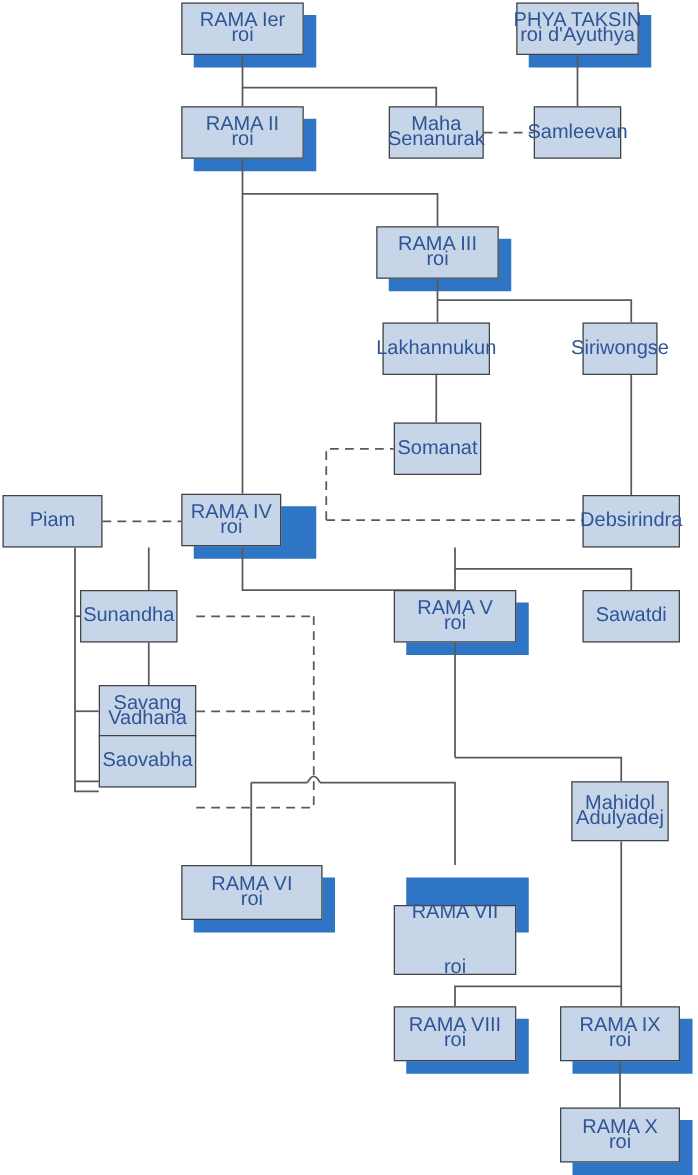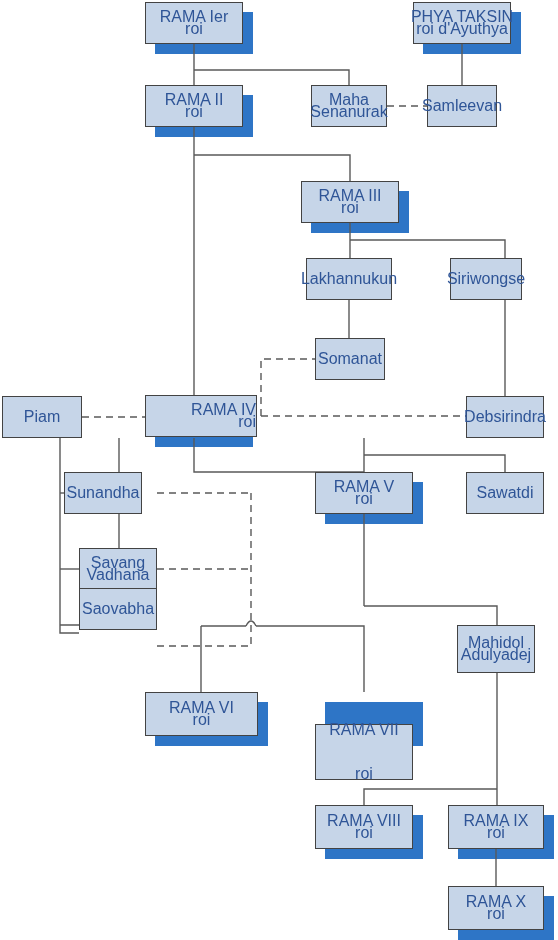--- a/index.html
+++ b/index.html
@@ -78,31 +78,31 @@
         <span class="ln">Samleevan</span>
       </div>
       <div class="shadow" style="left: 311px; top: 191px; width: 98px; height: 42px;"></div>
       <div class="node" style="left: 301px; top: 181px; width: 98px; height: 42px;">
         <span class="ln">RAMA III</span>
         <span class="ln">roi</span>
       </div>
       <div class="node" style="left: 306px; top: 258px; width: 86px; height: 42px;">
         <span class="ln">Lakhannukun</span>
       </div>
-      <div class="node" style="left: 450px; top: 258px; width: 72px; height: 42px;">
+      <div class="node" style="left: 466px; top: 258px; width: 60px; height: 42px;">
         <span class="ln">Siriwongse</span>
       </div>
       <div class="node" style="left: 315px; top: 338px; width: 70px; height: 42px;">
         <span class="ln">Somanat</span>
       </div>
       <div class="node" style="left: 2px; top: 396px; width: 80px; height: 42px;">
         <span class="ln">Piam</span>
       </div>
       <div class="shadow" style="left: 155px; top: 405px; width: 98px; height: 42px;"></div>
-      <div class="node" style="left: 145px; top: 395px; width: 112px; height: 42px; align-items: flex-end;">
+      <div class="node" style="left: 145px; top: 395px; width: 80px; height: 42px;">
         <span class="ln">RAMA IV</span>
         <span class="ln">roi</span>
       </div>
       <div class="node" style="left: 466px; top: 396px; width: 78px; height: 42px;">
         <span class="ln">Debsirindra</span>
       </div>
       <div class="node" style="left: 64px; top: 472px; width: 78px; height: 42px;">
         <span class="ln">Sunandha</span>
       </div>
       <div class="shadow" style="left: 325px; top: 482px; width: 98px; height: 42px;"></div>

__________

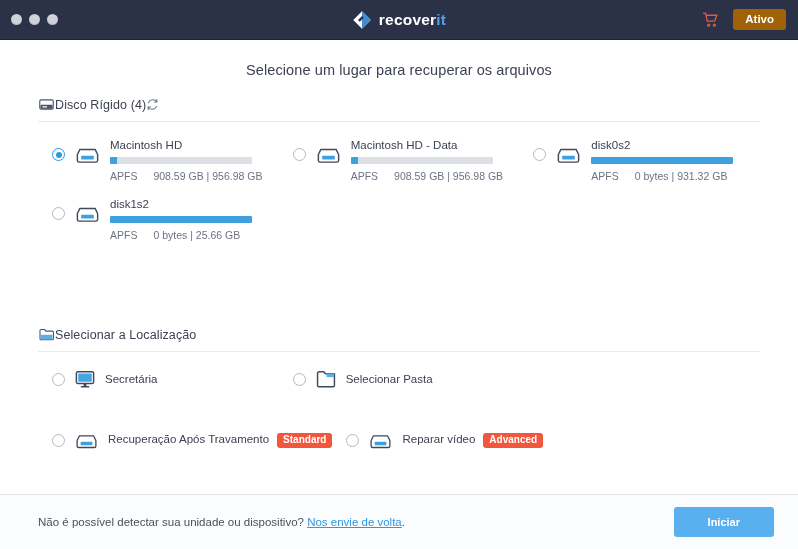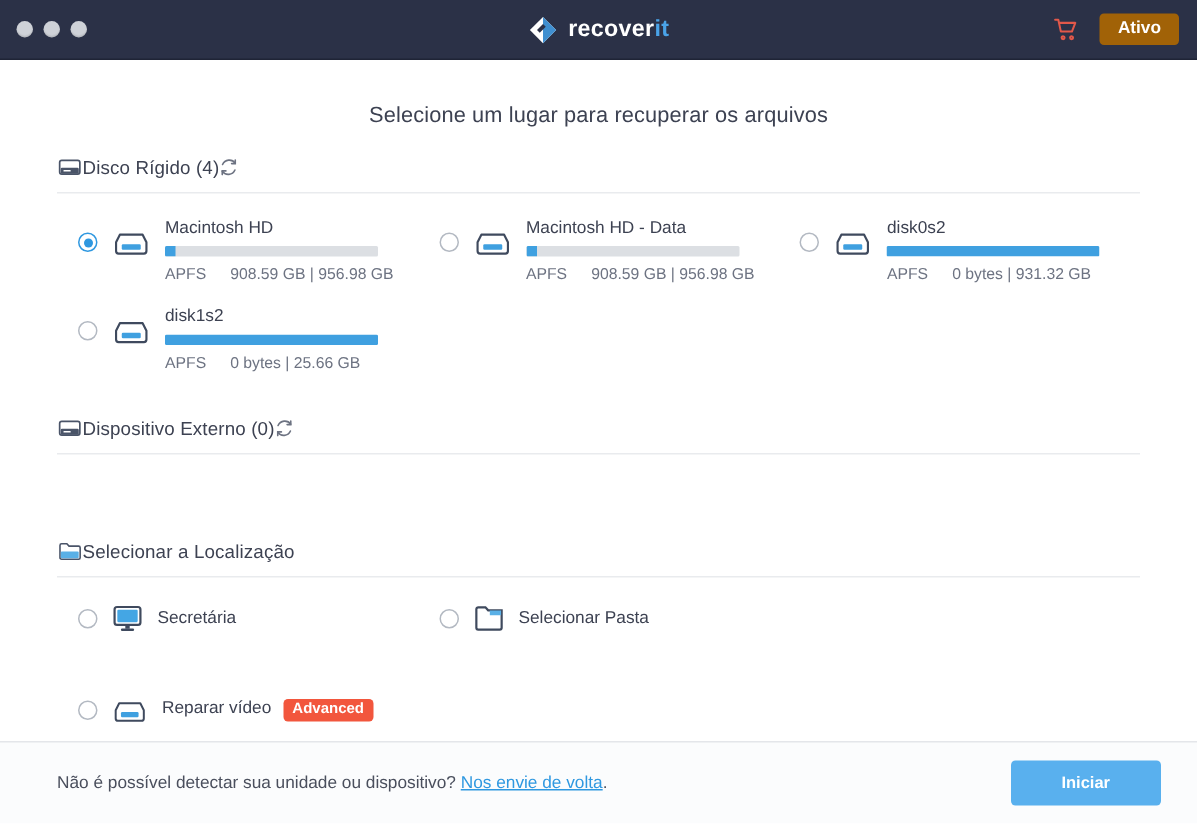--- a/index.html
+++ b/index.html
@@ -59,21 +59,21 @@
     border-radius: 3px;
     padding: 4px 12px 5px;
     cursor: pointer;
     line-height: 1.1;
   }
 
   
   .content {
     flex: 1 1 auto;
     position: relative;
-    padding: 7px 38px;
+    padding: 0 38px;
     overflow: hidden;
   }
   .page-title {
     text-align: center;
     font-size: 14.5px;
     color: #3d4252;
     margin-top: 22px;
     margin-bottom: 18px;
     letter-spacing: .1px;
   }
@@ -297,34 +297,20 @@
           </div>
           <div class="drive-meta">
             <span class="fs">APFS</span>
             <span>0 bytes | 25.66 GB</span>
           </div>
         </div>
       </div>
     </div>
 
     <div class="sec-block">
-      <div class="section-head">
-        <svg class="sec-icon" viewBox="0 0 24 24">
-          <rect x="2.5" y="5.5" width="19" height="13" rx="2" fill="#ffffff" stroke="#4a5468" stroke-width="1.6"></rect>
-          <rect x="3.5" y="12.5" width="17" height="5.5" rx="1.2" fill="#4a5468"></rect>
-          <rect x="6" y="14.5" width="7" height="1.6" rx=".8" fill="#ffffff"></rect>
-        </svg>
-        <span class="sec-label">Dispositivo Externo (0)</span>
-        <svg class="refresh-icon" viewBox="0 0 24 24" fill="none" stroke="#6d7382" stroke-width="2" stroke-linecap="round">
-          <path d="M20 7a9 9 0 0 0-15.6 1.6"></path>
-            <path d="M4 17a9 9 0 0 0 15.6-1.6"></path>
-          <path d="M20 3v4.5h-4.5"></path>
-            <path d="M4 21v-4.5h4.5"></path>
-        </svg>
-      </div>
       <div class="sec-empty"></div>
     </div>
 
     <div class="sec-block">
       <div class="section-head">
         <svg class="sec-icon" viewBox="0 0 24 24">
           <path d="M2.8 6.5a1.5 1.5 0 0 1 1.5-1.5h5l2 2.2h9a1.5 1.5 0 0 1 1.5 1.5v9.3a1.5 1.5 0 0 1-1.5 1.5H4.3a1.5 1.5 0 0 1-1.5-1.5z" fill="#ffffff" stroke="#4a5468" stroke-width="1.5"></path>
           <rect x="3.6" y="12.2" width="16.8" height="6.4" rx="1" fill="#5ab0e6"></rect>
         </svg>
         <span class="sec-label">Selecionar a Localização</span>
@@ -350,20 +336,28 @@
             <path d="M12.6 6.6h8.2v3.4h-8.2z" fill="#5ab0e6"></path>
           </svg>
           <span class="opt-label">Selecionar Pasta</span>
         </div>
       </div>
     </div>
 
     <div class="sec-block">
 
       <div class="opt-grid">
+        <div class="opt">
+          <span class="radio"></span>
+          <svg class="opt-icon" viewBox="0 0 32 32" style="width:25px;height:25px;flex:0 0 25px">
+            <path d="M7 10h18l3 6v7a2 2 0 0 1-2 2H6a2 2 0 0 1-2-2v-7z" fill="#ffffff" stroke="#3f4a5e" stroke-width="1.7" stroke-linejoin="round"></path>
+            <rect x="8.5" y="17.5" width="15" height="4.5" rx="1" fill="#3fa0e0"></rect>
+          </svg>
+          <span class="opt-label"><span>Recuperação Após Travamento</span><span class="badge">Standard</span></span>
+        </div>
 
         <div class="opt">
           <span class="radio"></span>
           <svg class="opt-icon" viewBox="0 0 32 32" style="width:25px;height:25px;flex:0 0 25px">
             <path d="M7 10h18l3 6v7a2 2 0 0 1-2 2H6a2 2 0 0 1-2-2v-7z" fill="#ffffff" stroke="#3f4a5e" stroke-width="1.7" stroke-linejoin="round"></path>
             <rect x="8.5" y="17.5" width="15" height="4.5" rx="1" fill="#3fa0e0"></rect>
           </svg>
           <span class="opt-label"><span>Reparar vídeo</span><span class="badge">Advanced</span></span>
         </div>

__________

Instructions to follow
If a line in the listing holds the word "shadow", list that line.

Result for this exercise
       <div class="shadow" style="left: 311px; top: 191px; width: 98px; height: 42px;"></div>
       <div class="shadow" style="left: 155px; top: 405px; width: 98px; height: 42px;"></div>
       <div class="shadow" style="left: 325px; top: 482px; width: 98px; height: 42px;"></div>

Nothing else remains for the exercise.